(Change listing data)

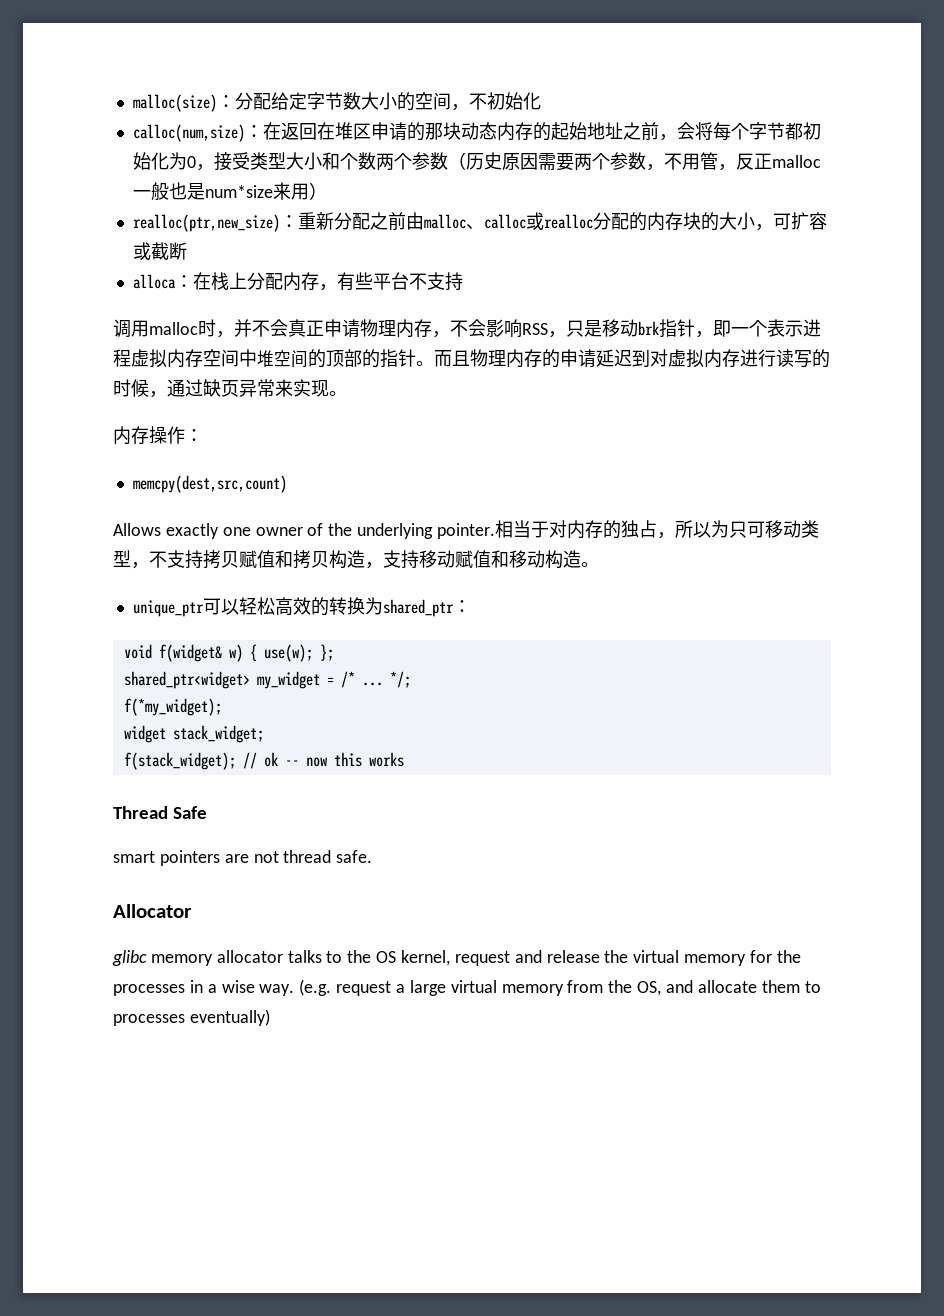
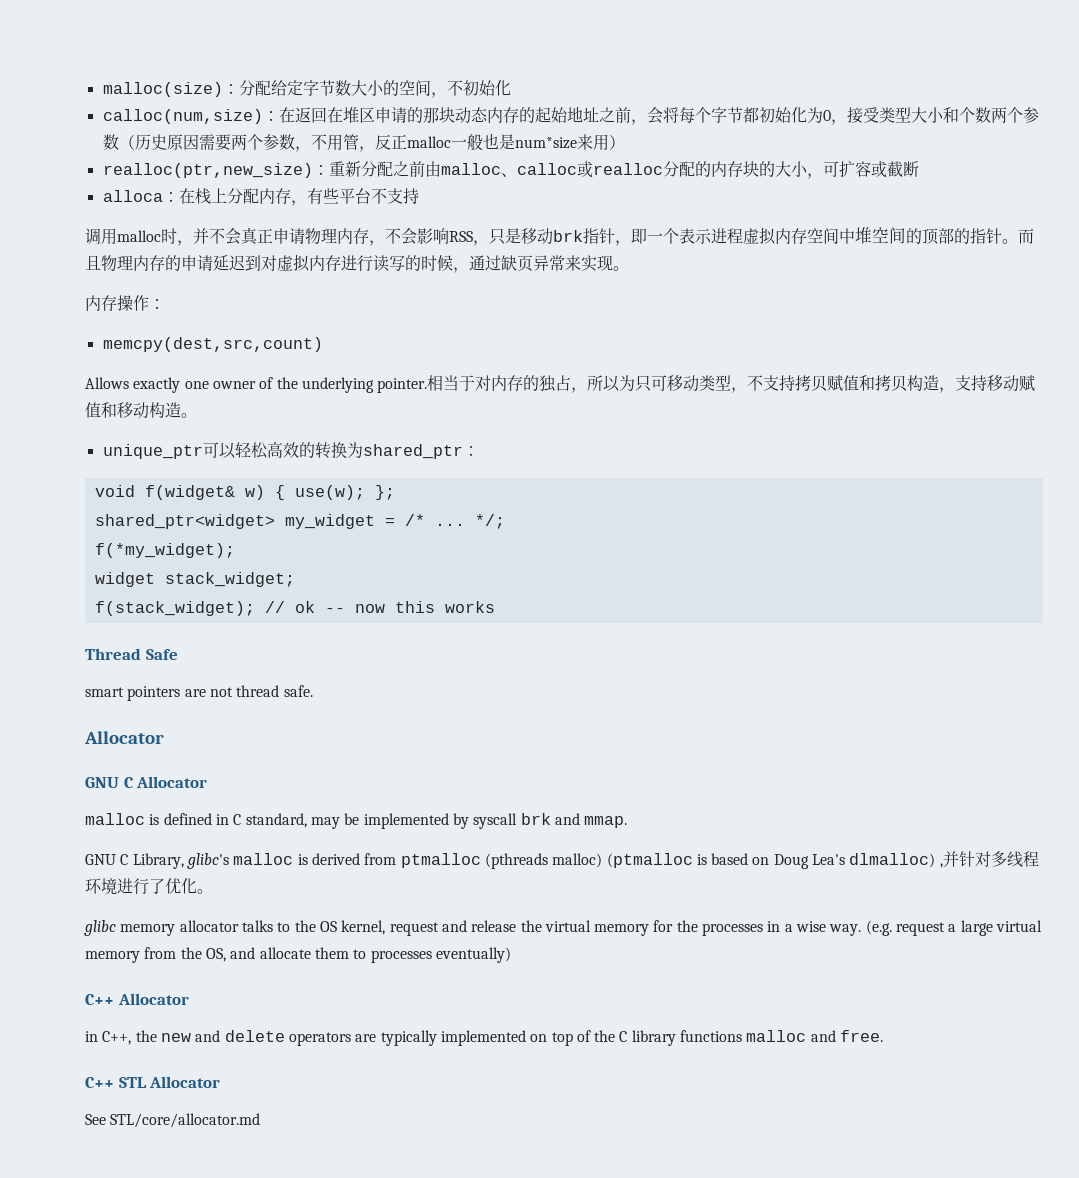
+ GNU C Allocator
+ malloc is defined in C standard, may be implemented by syscall brk and mmap.
+ GNU C Library, glibc's malloc is derived from ptmalloc (pthreads malloc) (ptmalloc is based on Doug Lea's dlmalloc) ,并针对多线程环境进行了优化。
+ C++ Allocator
+ in C++, the new and delete operators are typically implemented on top of the C library functions malloc and free.
+ C++ STL Allocator
+ See STL/core/allocator.md

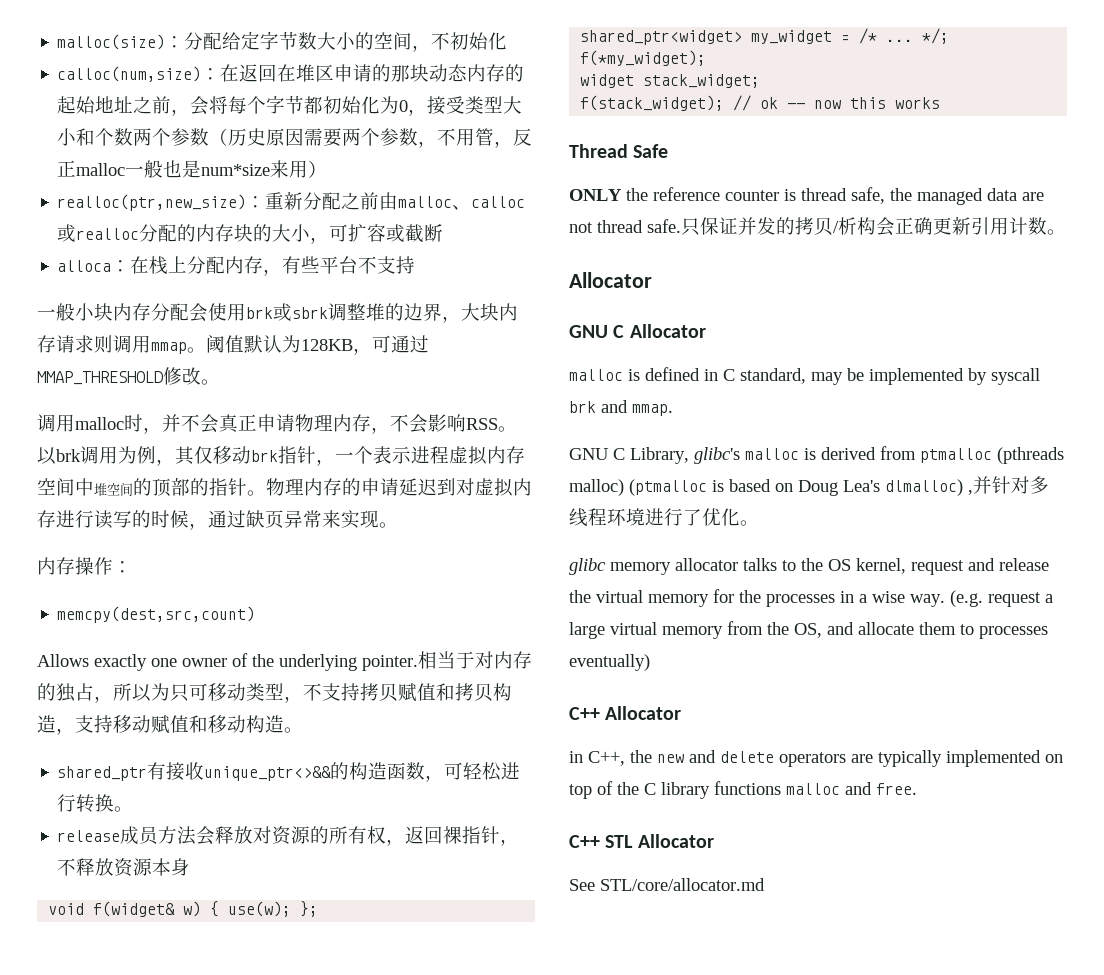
+ 一般小块内存分配会使用brk或sbrk调整堆的边界，大块内存请求则调用mmap。阈值默认为128KB，可通过MMAP_THRESHOLD修改。
- 调用malloc时，并不会真正申请物理内存，不会影响RSS，只是移动brk指针，即一个表示进程虚拟内存空间中堆空间的顶部的指针。
+ 调用malloc时，并不会真正申请物理内存，不会影响RSS。以brk调用为例，其仅移动brk指针，一个表示进程虚拟内存空间中堆空间的顶部的指针。
- 而且物理内存的申请延迟到对虚拟内存进行读写的时候，通过缺页异常来实现。
+ 物理内存的申请延迟到对虚拟内存进行读写的时候，通过缺页异常来实现。
- unique_ptr可以轻松高效的转换为shared_ptr：
+ shared_ptr有接收unique_ptr<>&&的构造函数，可轻松进行转换。
+ release成员方法会释放对资源的所有权，返回裸指针，不释放资源本身
- smart pointers are not thread safe.
+ ONLY the reference counter is thread safe, the managed data are not thread safe.只保证并发的拷贝/析构会正确更新引用计数。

#### Task description
Only the lines from the one holding "- 而且物理内存的申请延迟到对虚拟内存进行读写的时候，通过缺页异常来实现。" through the end of the records should appear in the answer, each repeated exactly.

#### Your response
- 而且物理内存的申请延迟到对虚拟内存进行读写的时候，通过缺页异常来实现。
+ 物理内存的申请延迟到对虚拟内存进行读写的时候，通过缺页异常来实现。
- unique_ptr可以轻松高效的转换为shared_ptr：
+ shared_ptr有接收unique_ptr<>&&的构造函数，可轻松进行转换。
+ release成员方法会释放对资源的所有权，返回裸指针，不释放资源本身
- smart pointers are not thread safe.
+ ONLY the reference counter is thread safe, the managed data are not thread safe.只保证并发的拷贝/析构会正确更新引用计数。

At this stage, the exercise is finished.